=== Web interface edit records ===
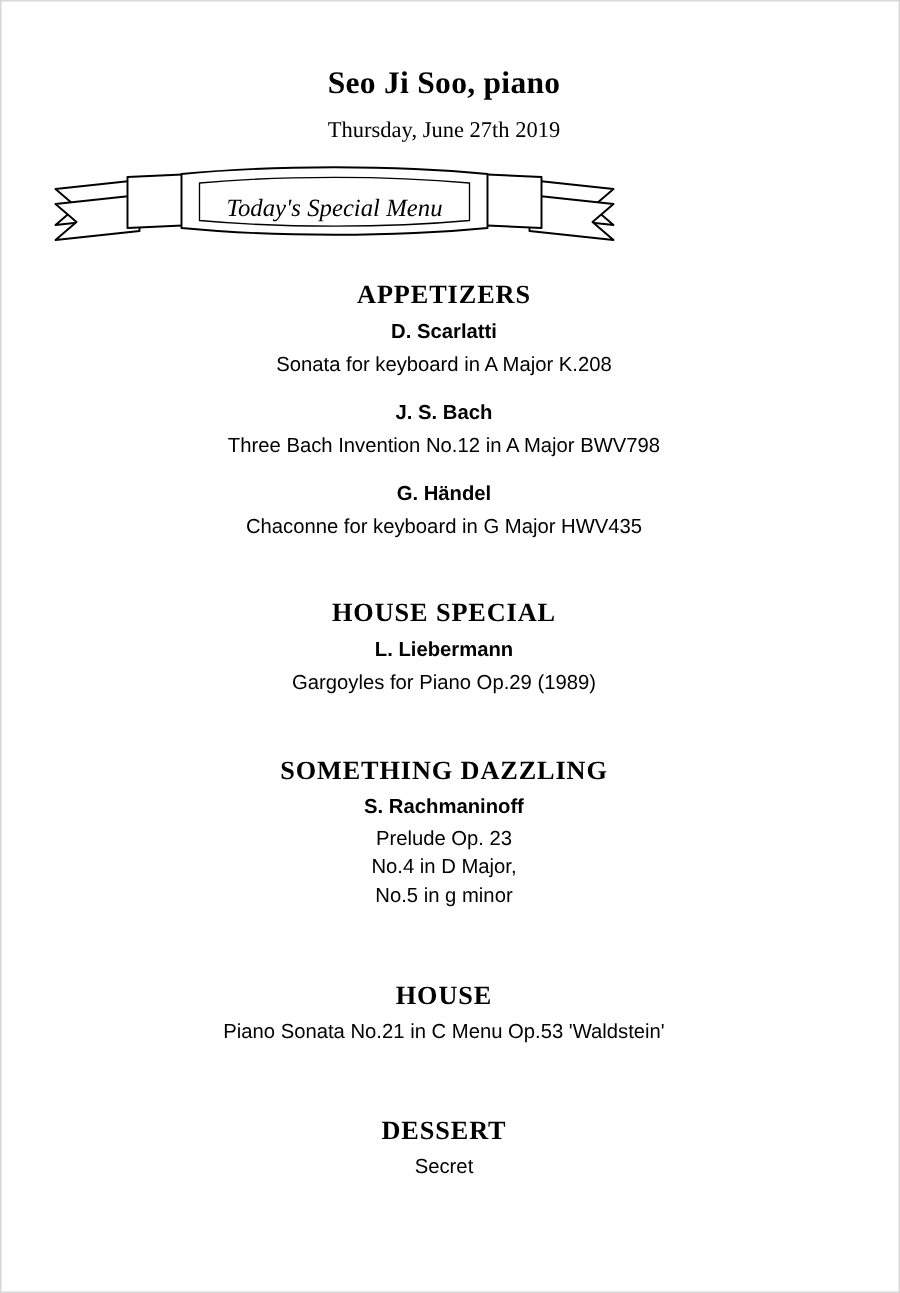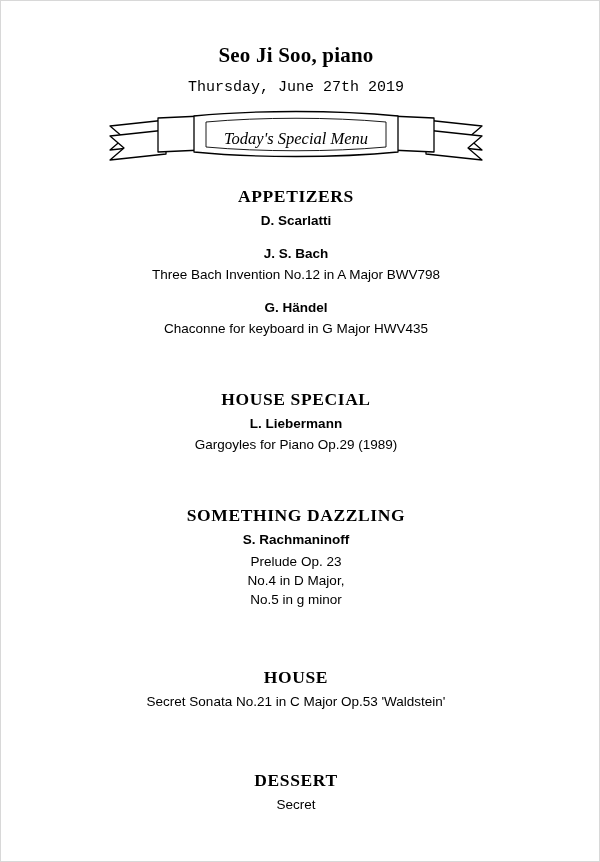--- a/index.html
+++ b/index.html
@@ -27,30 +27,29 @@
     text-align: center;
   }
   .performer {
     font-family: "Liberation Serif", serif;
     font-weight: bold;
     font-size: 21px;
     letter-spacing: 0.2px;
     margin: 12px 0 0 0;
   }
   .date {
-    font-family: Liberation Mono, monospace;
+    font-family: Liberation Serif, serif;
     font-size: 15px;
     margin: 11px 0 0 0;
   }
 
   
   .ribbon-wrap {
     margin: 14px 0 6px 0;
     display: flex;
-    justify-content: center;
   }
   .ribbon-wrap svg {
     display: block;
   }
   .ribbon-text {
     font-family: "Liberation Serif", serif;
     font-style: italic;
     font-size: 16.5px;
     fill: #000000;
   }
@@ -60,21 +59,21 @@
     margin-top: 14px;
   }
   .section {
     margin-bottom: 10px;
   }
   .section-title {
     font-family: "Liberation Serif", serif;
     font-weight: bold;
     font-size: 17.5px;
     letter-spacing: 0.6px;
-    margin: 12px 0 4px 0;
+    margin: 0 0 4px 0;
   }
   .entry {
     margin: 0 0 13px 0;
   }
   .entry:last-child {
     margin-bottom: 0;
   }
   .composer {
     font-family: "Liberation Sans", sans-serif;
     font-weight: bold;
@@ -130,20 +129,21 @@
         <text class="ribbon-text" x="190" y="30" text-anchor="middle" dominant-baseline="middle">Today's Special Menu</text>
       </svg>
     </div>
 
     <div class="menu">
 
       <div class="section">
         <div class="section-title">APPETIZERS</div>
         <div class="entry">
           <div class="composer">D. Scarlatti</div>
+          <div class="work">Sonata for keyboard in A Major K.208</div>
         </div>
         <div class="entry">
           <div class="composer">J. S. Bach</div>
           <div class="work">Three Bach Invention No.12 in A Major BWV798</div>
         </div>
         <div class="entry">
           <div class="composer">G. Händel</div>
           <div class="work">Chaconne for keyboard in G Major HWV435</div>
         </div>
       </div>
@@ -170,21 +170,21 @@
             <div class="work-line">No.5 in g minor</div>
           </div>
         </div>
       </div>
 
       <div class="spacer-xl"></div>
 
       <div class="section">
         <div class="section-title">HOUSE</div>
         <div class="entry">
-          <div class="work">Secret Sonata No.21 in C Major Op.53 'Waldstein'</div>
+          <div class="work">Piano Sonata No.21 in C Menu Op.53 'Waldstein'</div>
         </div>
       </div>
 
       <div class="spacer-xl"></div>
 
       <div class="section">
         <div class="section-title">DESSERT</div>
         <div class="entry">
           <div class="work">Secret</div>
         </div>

=== TASK OBJECTIVE ===
In the entries above, copy each line that contains the string "Secret".

=== COMPLETED TASK ===
-          <div class="work">Secret Sonata No.21 in C Major Op.53 'Waldstein'</div>
           <div class="work">Secret</div>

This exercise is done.